(Revision tracking records)
- Opening Delimiter -

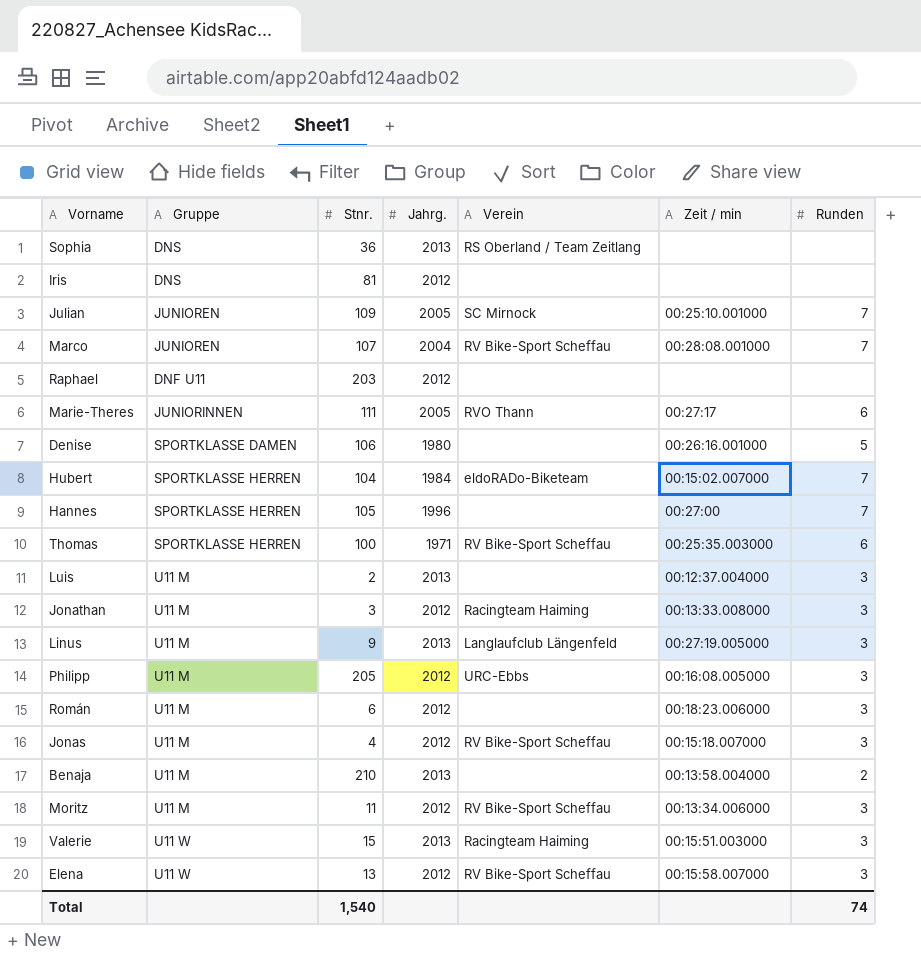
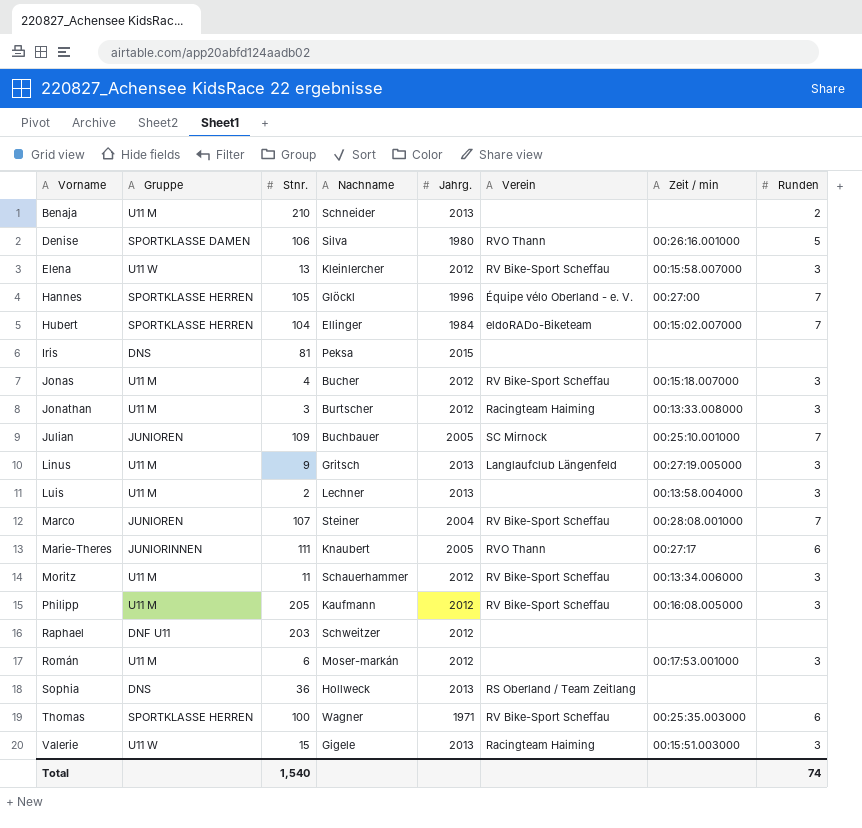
row order: none -> Vorname ascending
column Nachname | position: none -> 4
Benaja | Zeit / min: 00:13:58.004000 -> none
Denise | Verein: none -> RVO Thann
Hannes | Verein: none -> Équipe vélo Oberland - e. V.
Iris | Jahrg.: 2012 -> 2015
Luis | Zeit / min: 00:12:37.004000 -> 00:13:58.004000
Philipp | Verein: URC-Ebbs -> RV Bike-Sport Scheffau
Román | Zeit / min: 00:18:23.006000 -> 00:17:53.001000

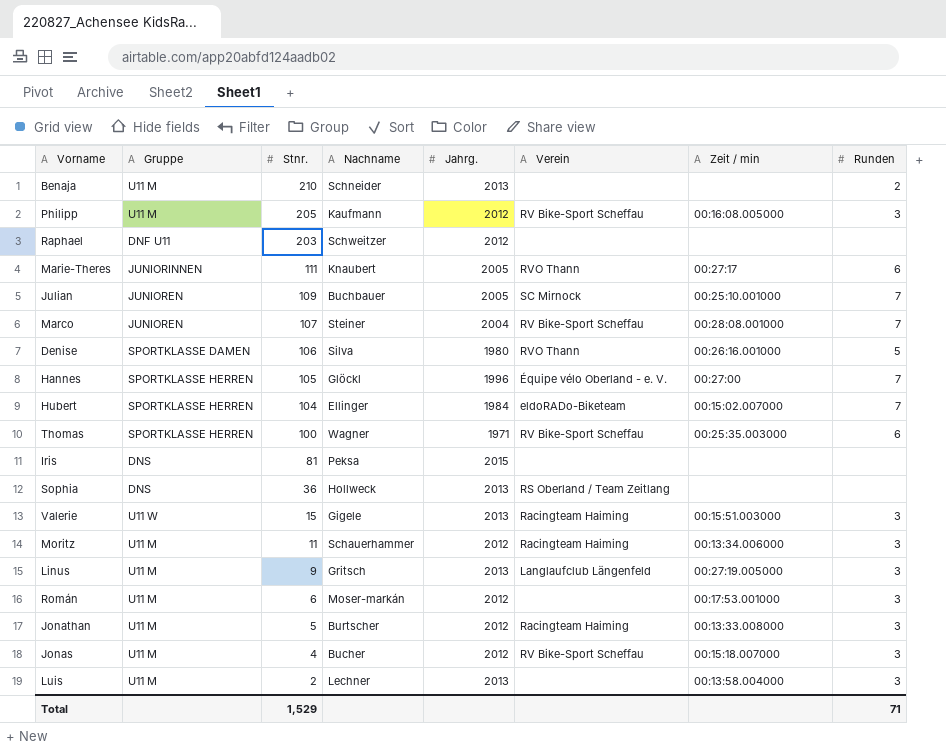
row order: Vorname ascending -> Stnr. descending
row Elena: U11 W | 13 | Kleinlercher | 2012 | RV Bike-Sport Scheffau | 00:15:58.007000 | 3 -> none
Moritz | Verein: RV Bike-Sport Scheffau -> Racingteam Haiming
Jonathan | Stnr.: 3 -> 5
Total | Stnr.: 1,540 -> 1,529
Total | Runden: 74 -> 71

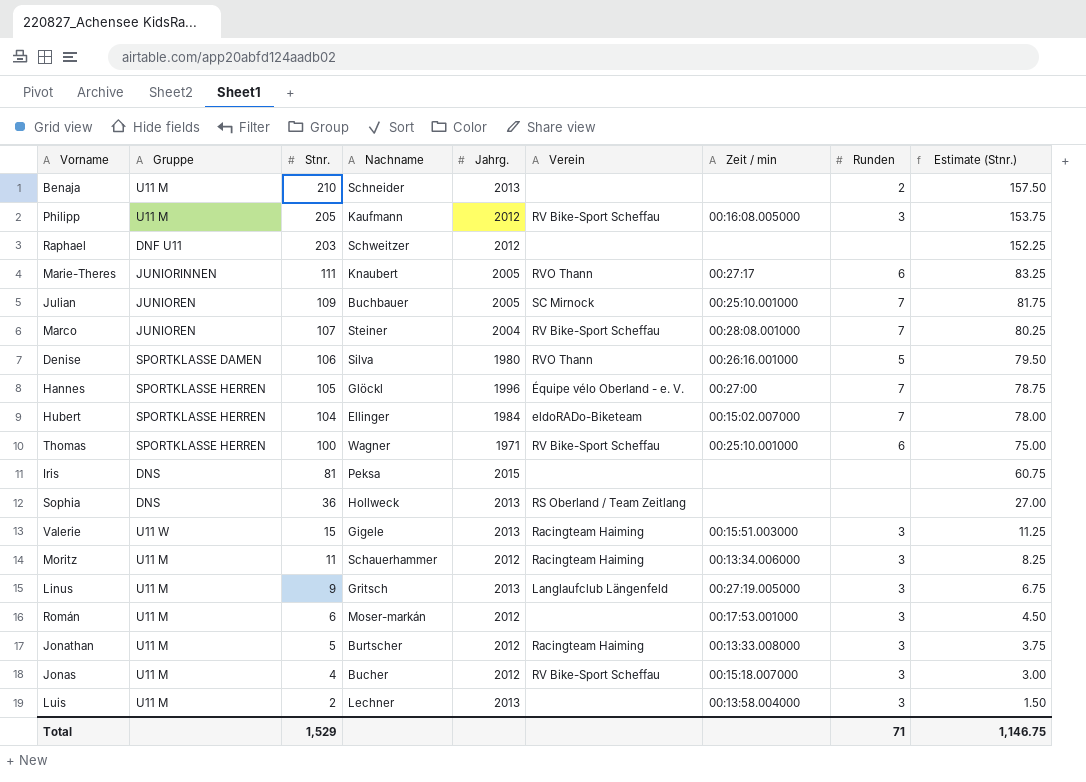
column Estimate (Stnr.) | formula: none -> [Stnr.] * 0.75
Thomas | Zeit / min: 00:25:35.003000 -> 00:25:10.001000

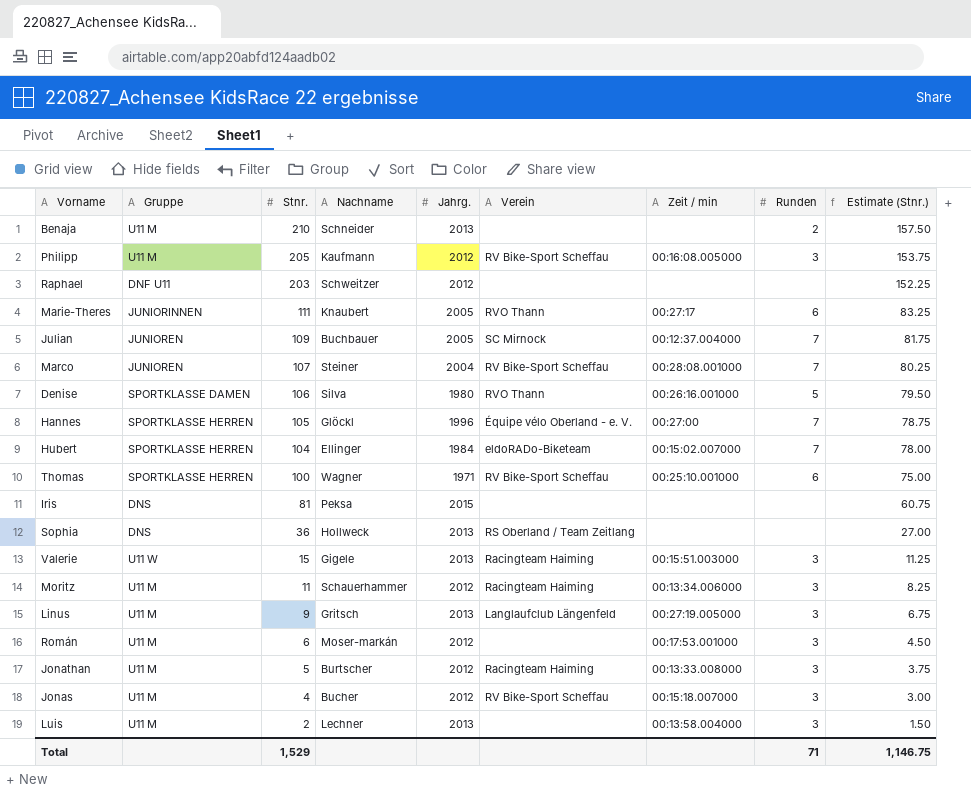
Julian | Zeit / min: 00:25:10.001000 -> 00:12:37.004000

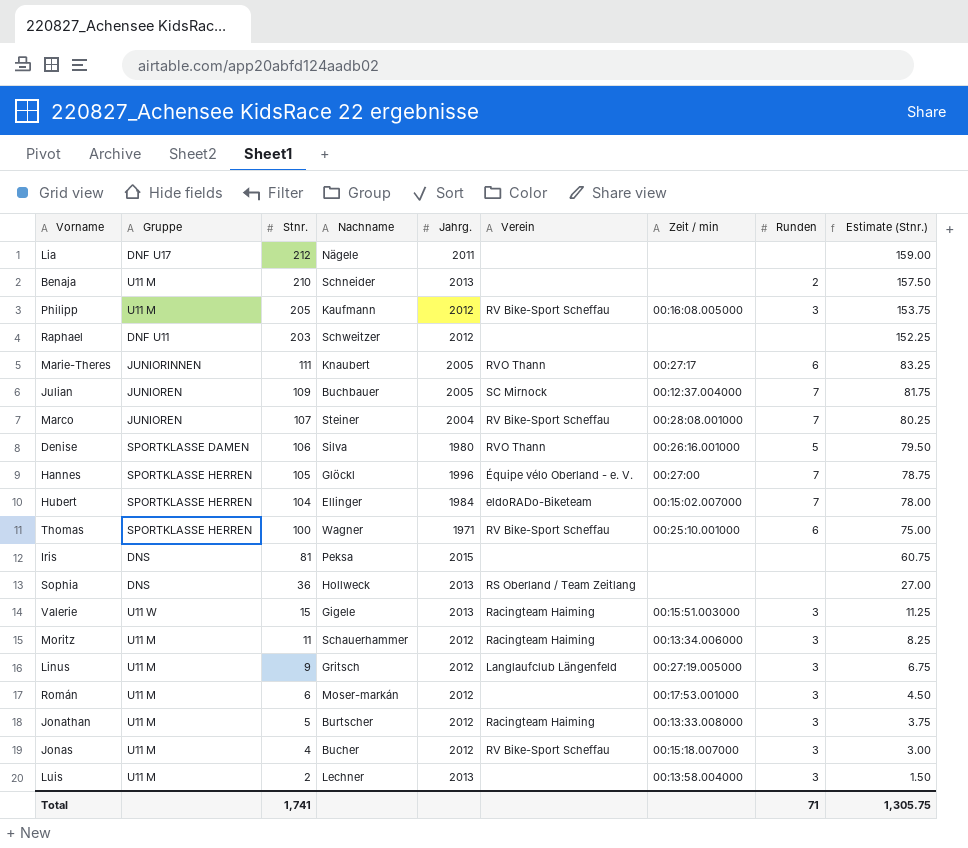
row Lia: none -> DNF U17 | 212 | Nägele | 2011 | none | none | none | 159.00
Linus | Jahrg.: 2013 -> 2012
Total | Stnr.: 1,529 -> 1,741
Total | Estimate (Stnr.): 1,146.75 -> 1,305.75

- Closing Delimiter -

Work task:
From the records above, print only the lines between the one holding "Hannes | Verein: none" and the one holding "Román | Zeit", inclusive, exactly as they stand.

Output of the task:
Hannes | Verein: none -> Équipe vélo Oberland - e. V.
Iris | Jahrg.: 2012 -> 2015
Luis | Zeit / min: 00:12:37.004000 -> 00:13:58.004000
Philipp | Verein: URC-Ebbs -> RV Bike-Sport Scheffau
Román | Zeit / min: 00:18:23.006000 -> 00:17:53.001000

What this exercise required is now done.